The full listing should be written out verbatim, and its images should be dropped.
○ ○ ○
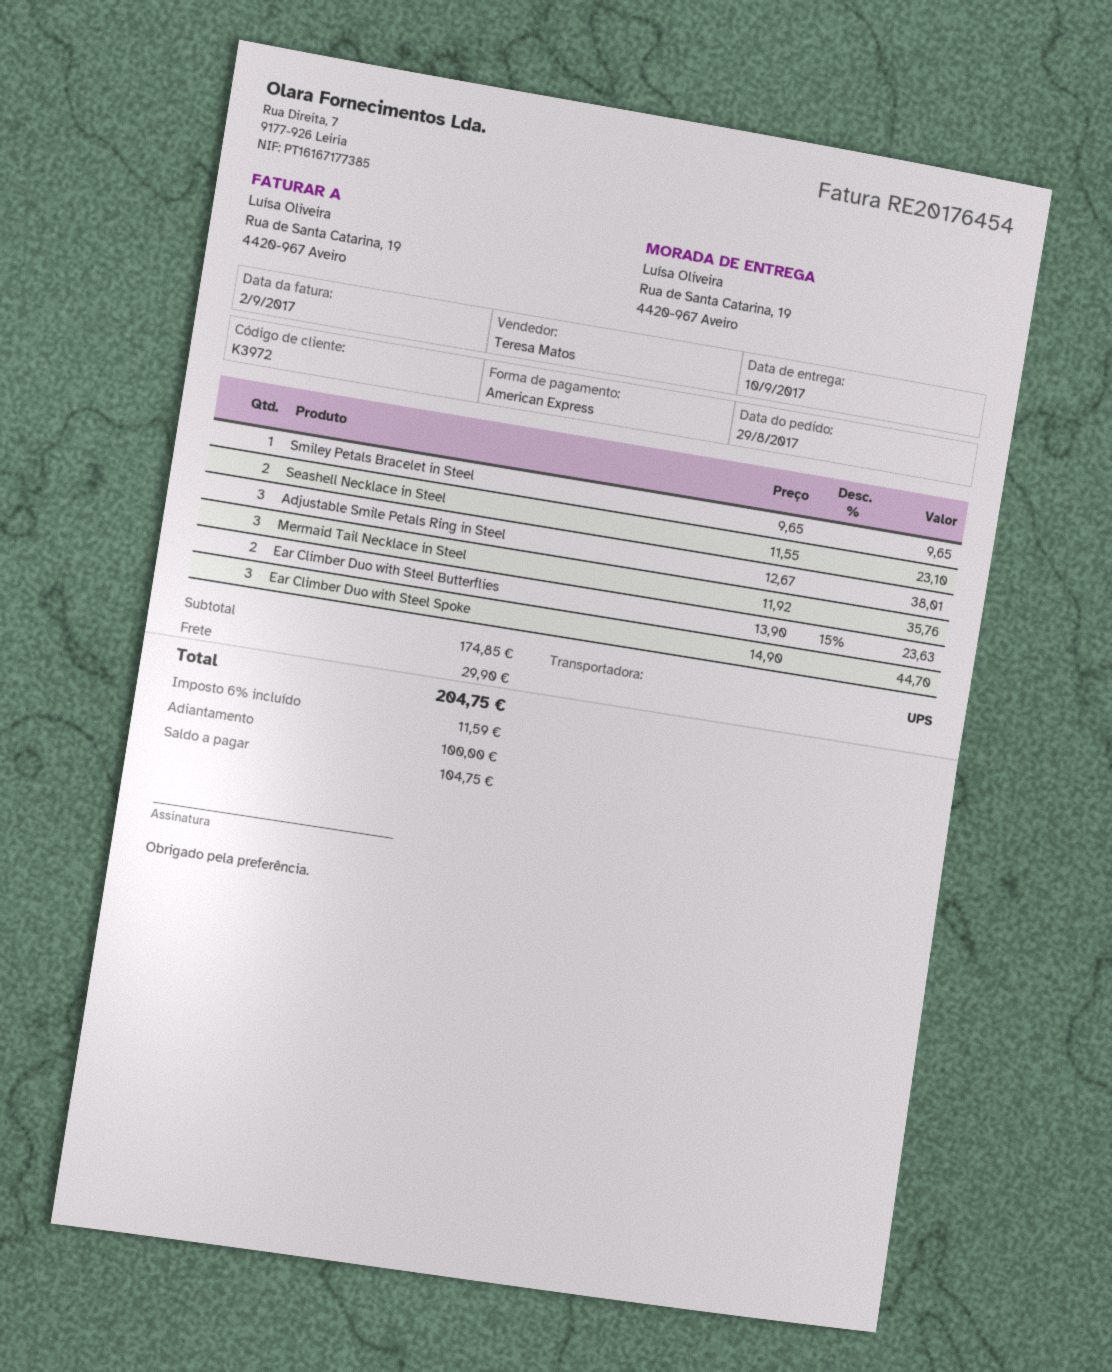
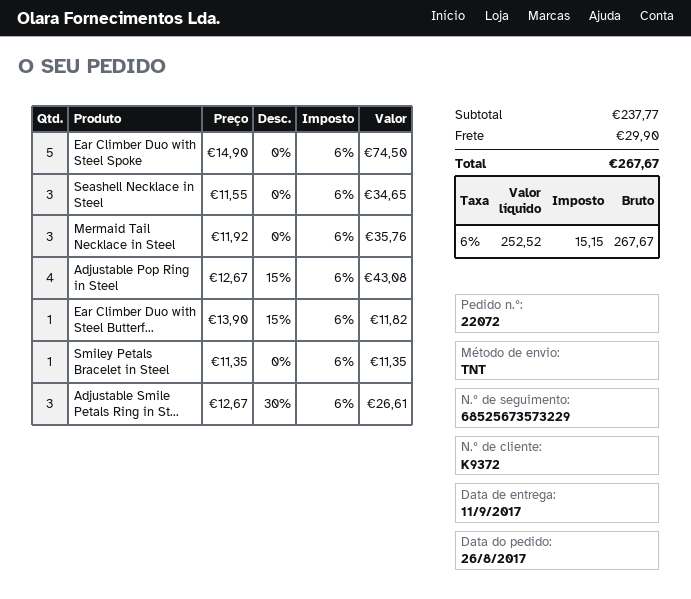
order date: 2017-08-29 -> 2017-08-26
delivery date: 2017-09-10 -> 2017-09-11
customer number: K3972 -> K9372
shipping method: UPS -> TNT
Smiley Petals Bracelet in Steel: 1 x 9.65 = 9.65 -> 1 x 11.35 = 11.35
Seashell Necklace in Steel: 2 x 11.55 = 23.10 -> 3 x 11.55 = 34.65
Adjustable Smile Petals Ring in Steel: 3 x 12.67 = 38.01 -> 3 x 12.67 - 30% = 26.61
Ear Climber Duo with Steel Butterflies: 2 x 13.90 - 15% = 23.63 -> 1 x 13.90 - 15% = 11.82
Ear Climber Duo with Steel Spoke: 3 x 14.90 = 44.70 -> 5 x 14.90 = 74.50
Adjustable Pop Ring in Steel: none -> 4 x 12.67 - 15% = 43.08
subtotal: 174.85 -> 237.77
tax: 6% = 11.59 -> 6% = 15.15
total: 204.75 -> 267.67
○ ○ ○
Output:
order date: 2017-08-29 -> 2017-08-26
delivery date: 2017-09-10 -> 2017-09-11
customer number: K3972 -> K9372
shipping method: UPS -> TNT
Smiley Petals Bracelet in Steel: 1 x 9.65 = 9.65 -> 1 x 11.35 = 11.35
Seashell Necklace in Steel: 2 x 11.55 = 23.10 -> 3 x 11.55 = 34.65
Adjustable Smile Petals Ring in Steel: 3 x 12.67 = 38.01 -> 3 x 12.67 - 30% = 26.61
Ear Climber Duo with Steel Butterflies: 2 x 13.90 - 15% = 23.63 -> 1 x 13.90 - 15% = 11.82
Ear Climber Duo with Steel Spoke: 3 x 14.90 = 44.70 -> 5 x 14.90 = 74.50
Adjustable Pop Ring in Steel: none -> 4 x 12.67 - 15% = 43.08
subtotal: 174.85 -> 237.77
tax: 6% = 11.59 -> 6% = 15.15
total: 204.75 -> 267.67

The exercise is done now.